Счастье, она все еще там. Проснувшись, гулит в своей кроватке. Задремавшая было сиделка резко вскидывает голову и хлопает глазами, глядя на тебя.
– Вы так и не раздевались? Мариночка ночью проснулась, плакала, а вас все нет и нет. Я уж сама ее утешила, как могла. Спела ей вашу песенку про зайчика, который ходит по воду. Она и задремала, и я чутка.
Марина – исхудавшее лицо на подушке в облаке темных волос – счастливо улыбается. Лепечет, тянет ручки и, кажется, направленно тянет к тебе. Не обращая внимания на сиделку, ты усаживаешься на стул рядом с кроватью, берешься за погремушку – и только тут замечаешь, что действительно спал не раздеваясь, и ноги в грязных ботинках топчут ковер. Грязь на подошвах еще не успела обсохнуть. Из спальни, из брошенной трубки, раздаются длинные гудки. Нахмурившись, ты откладываешь игрушку и достаешь из кармана плаща, тоже неприятно влажного, мобильник. Бог дорог и перекрестков уж как-нибудь потерпит. И пускай еще пару часов потерпит древняя, вселившаяся в старого пьянчужку тень.
* * *
Он одновременно боялся и надеялся, что Розенкранц пригласит его прямо на место преступления. Наделся – может, будет не как с Мариной, и в пустых глазах нынешней жертвы удастся ухватить след, хвост, нить, приводящую прямиком к Попутчику. Боялся, что будет как с Мариной – нырнув в пустые глаза, он с разлету грянется о дно, словно прыгал в бассейн с семиметровой вышки, а угодил в неглубокую лужу. Ощущение не из приятных. Но нет, миновало. Как и раньше, к обнуленной не допустили. Розенкранц позвал его прямо в отдел психоцида, располагавшийся в центре, у канала имени очередного поэта.

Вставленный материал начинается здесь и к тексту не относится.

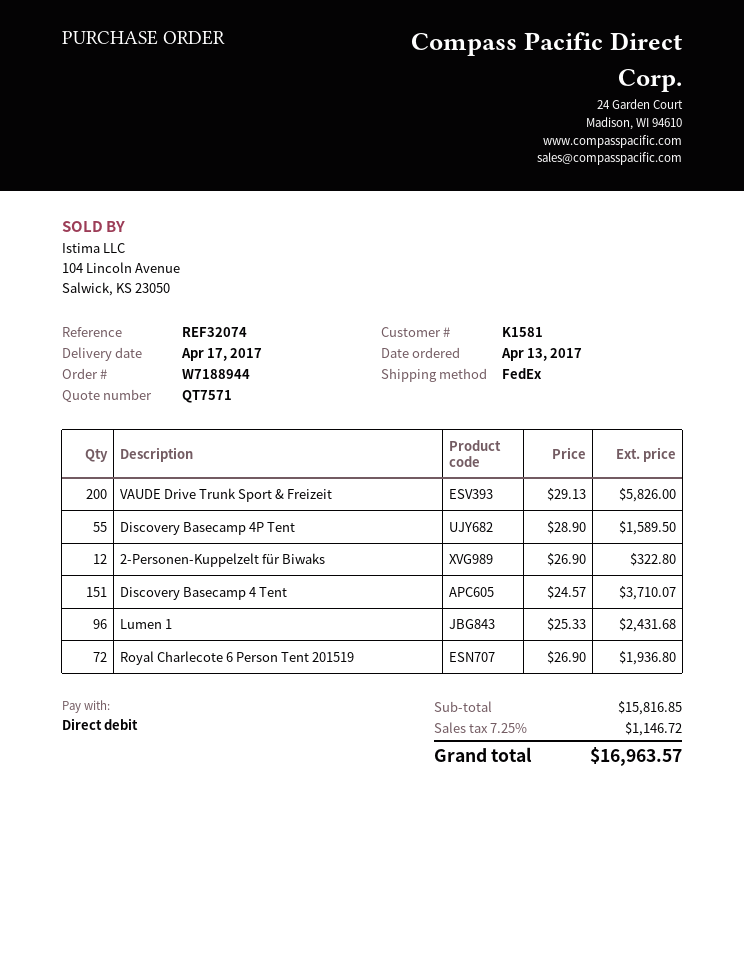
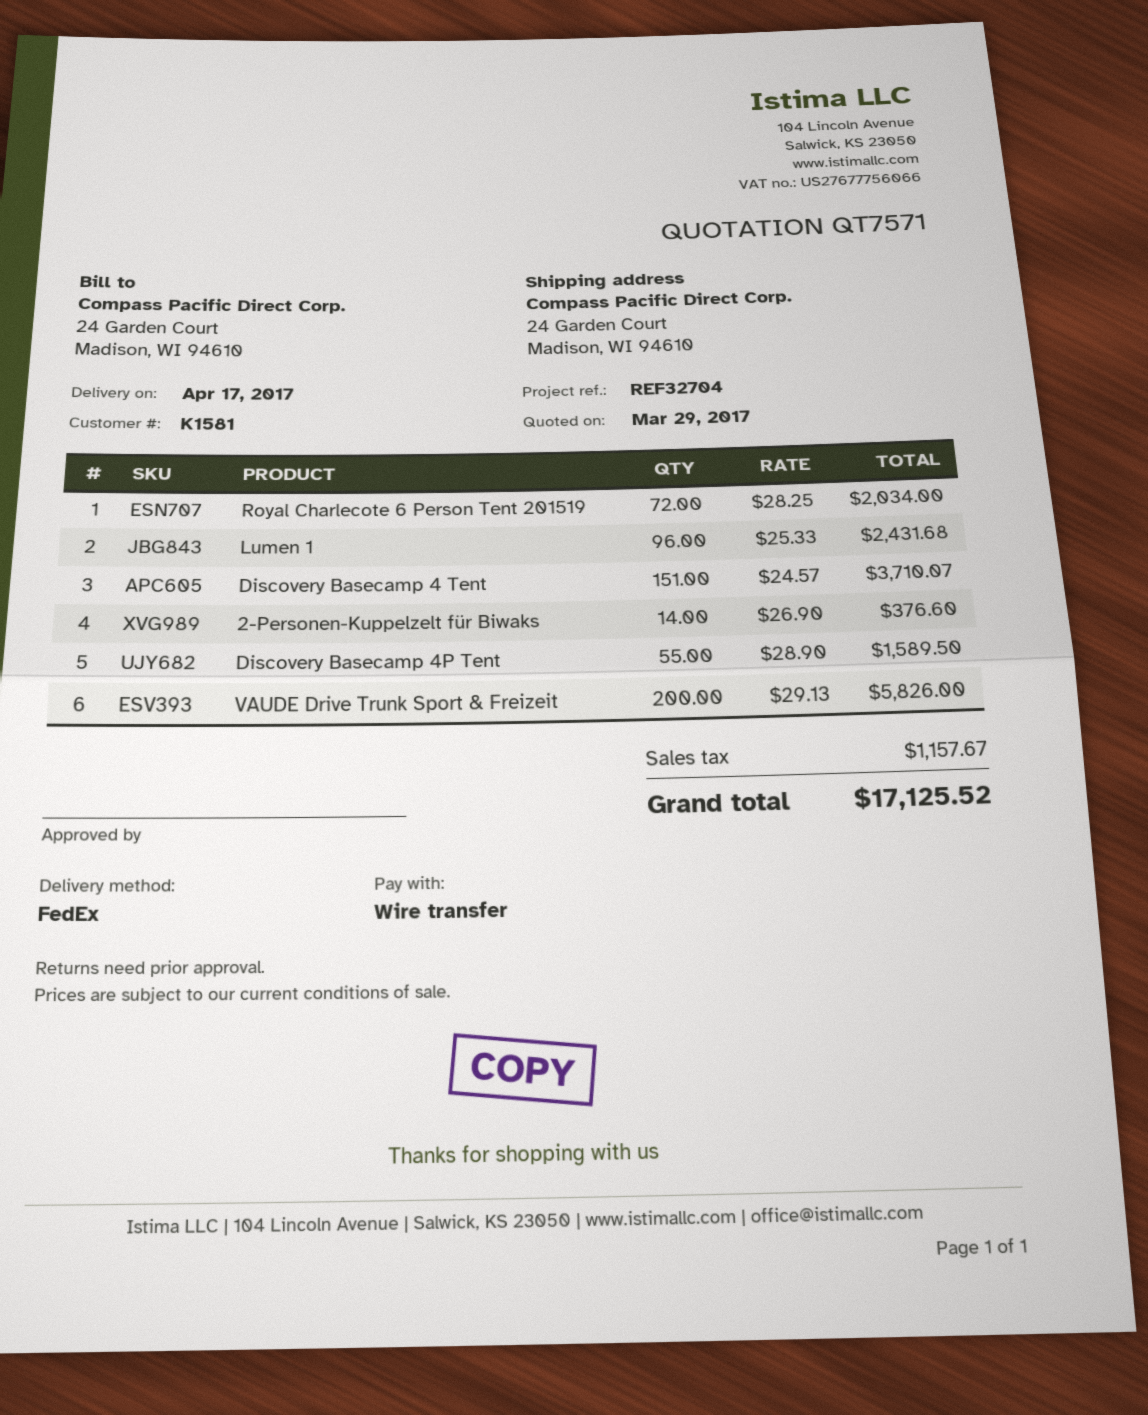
reference: REF32074 -> REF32704
payment method: direct debit -> bank transfer
2-Personen-Kuppelzelt für Biwaks: 12 x 26.90 = 322.80 -> 14 x 26.90 = 376.60
Royal Charlecote 6 Person Tent 201519: 72 x 26.90 = 1936.80 -> 72 x 28.25 = 2034.00
tax: 1146.72 -> 1157.67
total: 16963.57 -> 17125.52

Такси остановилось перед высокими чугунными воротами с завитками. За воротами с равным успехом мог раскинуться как обширный яблоневый сад, так и тюремный двор. За прутьями и полосатой будкой охраны виднелись лишь ветки деревьев и что-то зеленовато-отштукатуренное. Но экзорцист отлично знал, что за воротами широкая аллея, ведущая к особняку восемнадцатого века, в прошлом – владению какого-то вельможи, нынче обители Розенкранца и ему подобных недо… Недоцерберов? Считать ли неудачей, что следователю и его коллегам не хватило таланта для работы в элитном подразделении «Танатоса», или, наоборот, везением? Солнце блестело на листьях после ночного дождя, по небу неслись клочковатые облака, гонимые резким ветром с залива. В такую ветреную погоду блеск каждой капли был особенно ярок, так что экзорцист даже сощурился. Свет ранил глаза, привыкшие к полутонам и тысяче оттенков серого. Мимолетом подумалось, что давно не бывал на природе (не считать же прогулкой на природу визит к Трехтелой), да и вообще нигде, кроме дома, квартир одержимых да кабинета директора. Даже в собственный не заходил. Зачем, спрашивается, ему кабинет?
Розенкранц служебным кабинетом явно не пренебрегал. Здесь царил идеальный порядок. На широких подоконниках – ни пылинки. Чисто вымытые окна со старинными деревянными рамами и литыми шпингалетами выходят в сад. Громоздкая, доставшаяся чуть ли не от самого вельможи мебель тщательно вычищена, стол отполирован. Перед столом, но все же не слишком близко, – тяжелое кресло темного дуба с потершимся бархатным сиденьем. Кресло на первый взгляд удобное, на второй – не особо, учитывая, что посетителю надо либо придвигать его к столу, либо неловко восседать посреди комнаты. Экзорцист напрягаться не стал. Уселся, перекинул ногу на ногу, сцепил пальцы в замок. Классическая поза интроверта на допросе. Розенкранц блеснул очками и открыл ящик стола. Из ящика вытащил полиэтиленовый пакет (кажется, в таких хранятся улики, подумал его гость), в пакете – еще один пакет, с яркой эмблемой известного супермаркета. Мятый и довольно грязный.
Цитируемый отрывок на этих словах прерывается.